*EXERCISE*. Below are the entries. Transcribe exactly the lines from the one with "Energiegetränk Energy Mix" through the one with "total quantity: 252 -> 2042", ends included, and leave out all others.

*DATASET*.
§
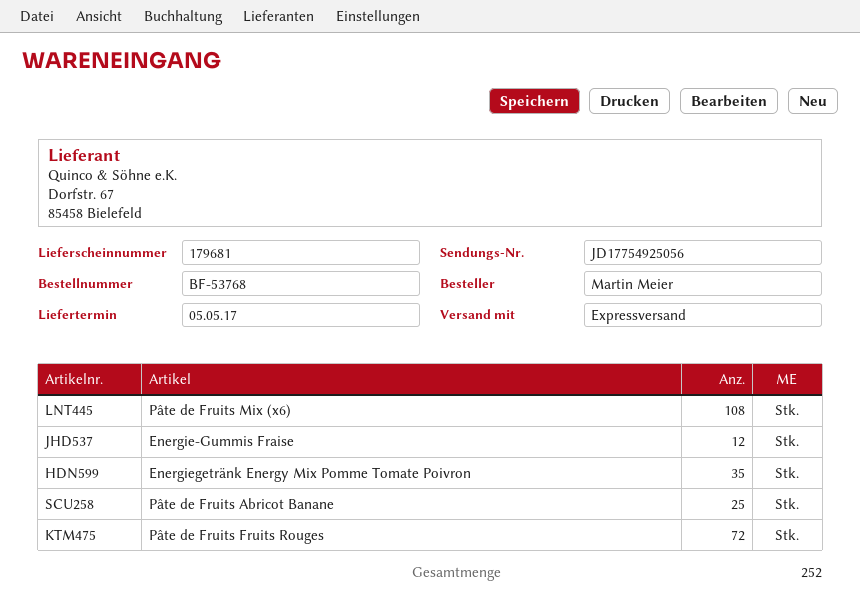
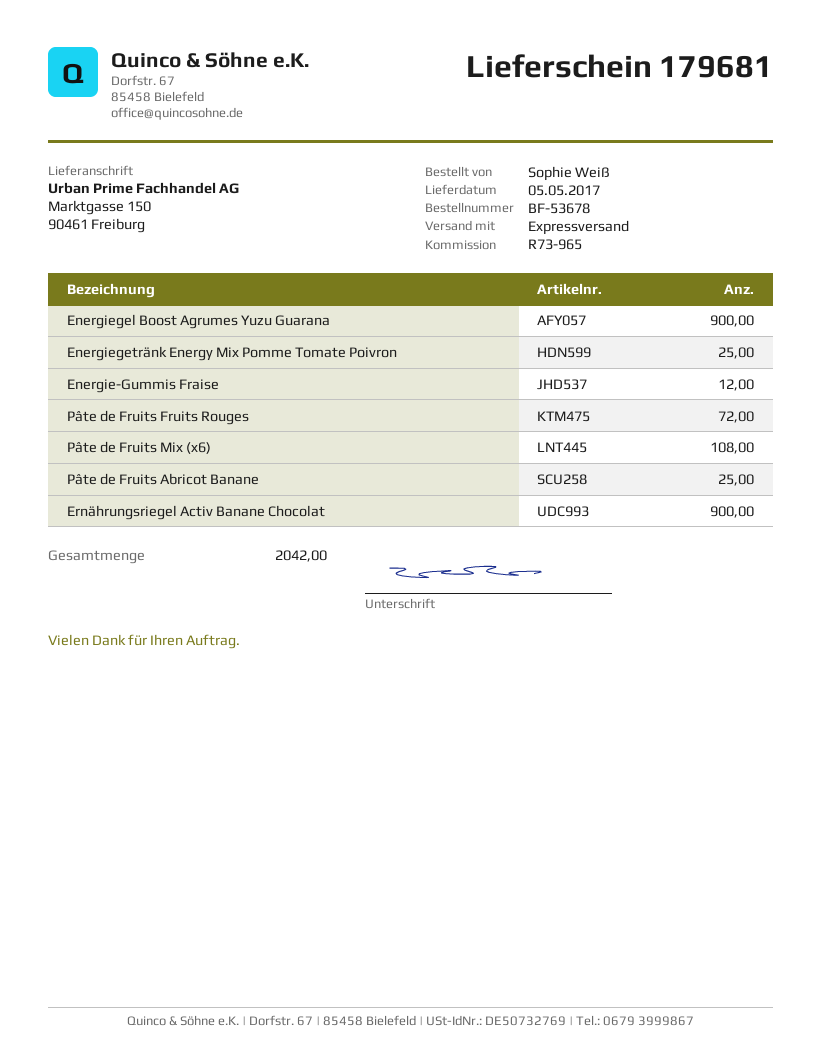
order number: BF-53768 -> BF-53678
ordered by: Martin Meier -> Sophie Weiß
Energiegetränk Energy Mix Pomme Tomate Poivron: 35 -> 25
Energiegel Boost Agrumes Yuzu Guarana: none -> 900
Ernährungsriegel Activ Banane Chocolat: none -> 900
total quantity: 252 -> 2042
§
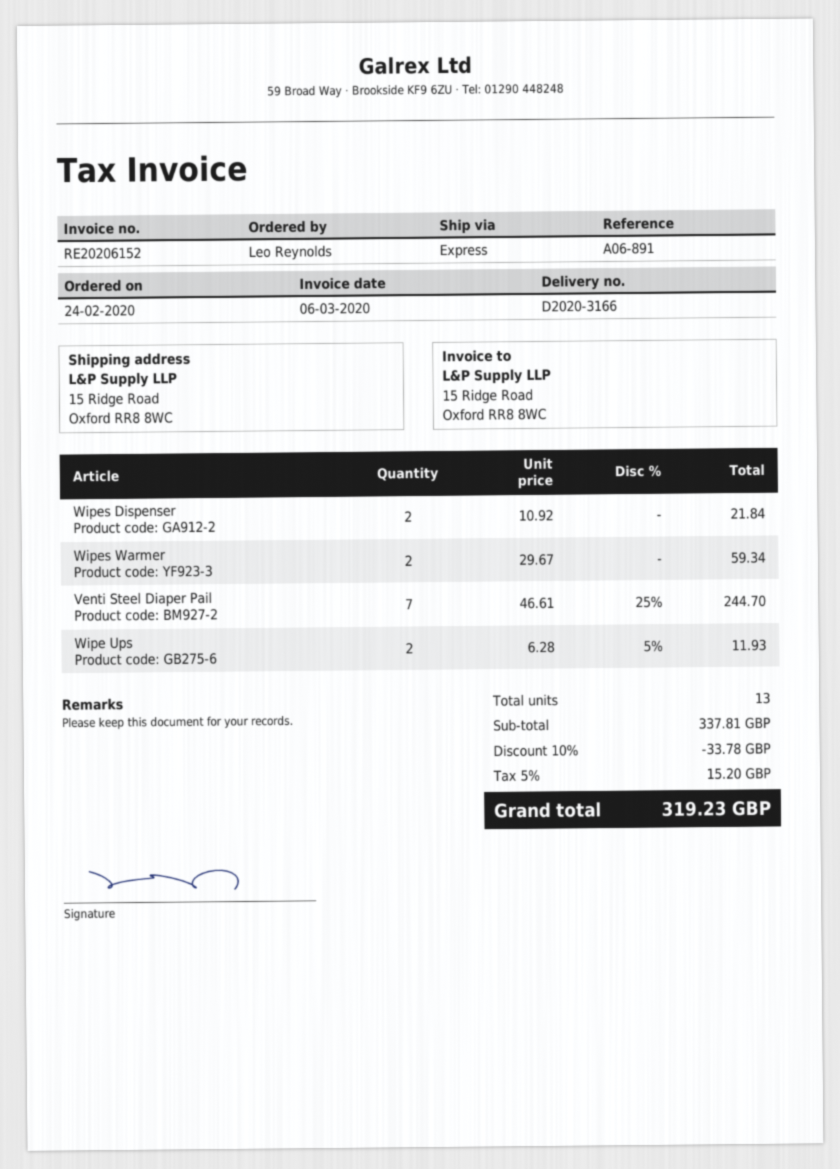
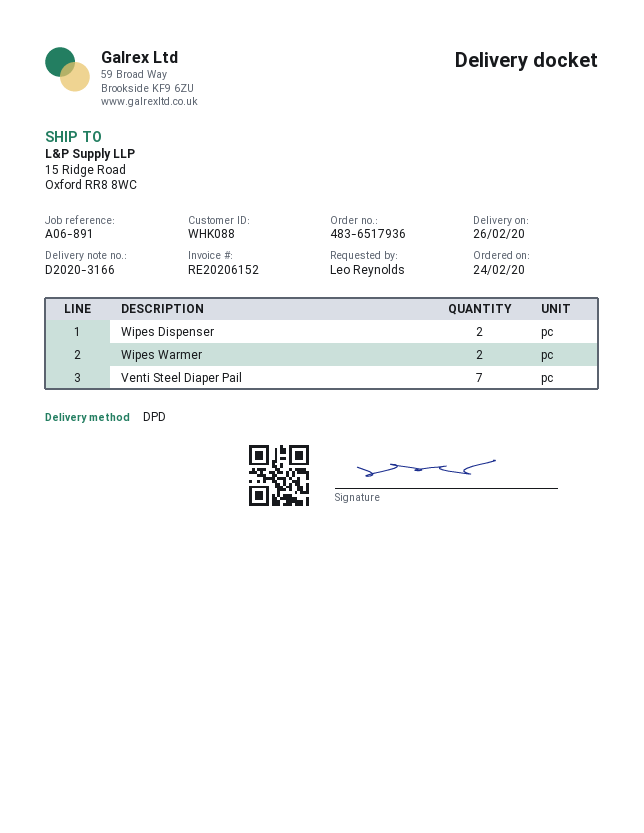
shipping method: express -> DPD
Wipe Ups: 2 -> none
§
*SOLUTION TO THIS PROBLEM*.
Energiegetränk Energy Mix Pomme Tomate Poivron: 35 -> 25
Energiegel Boost Agrumes Yuzu Guarana: none -> 900
Ernährungsriegel Activ Banane Chocolat: none -> 900
total quantity: 252 -> 2042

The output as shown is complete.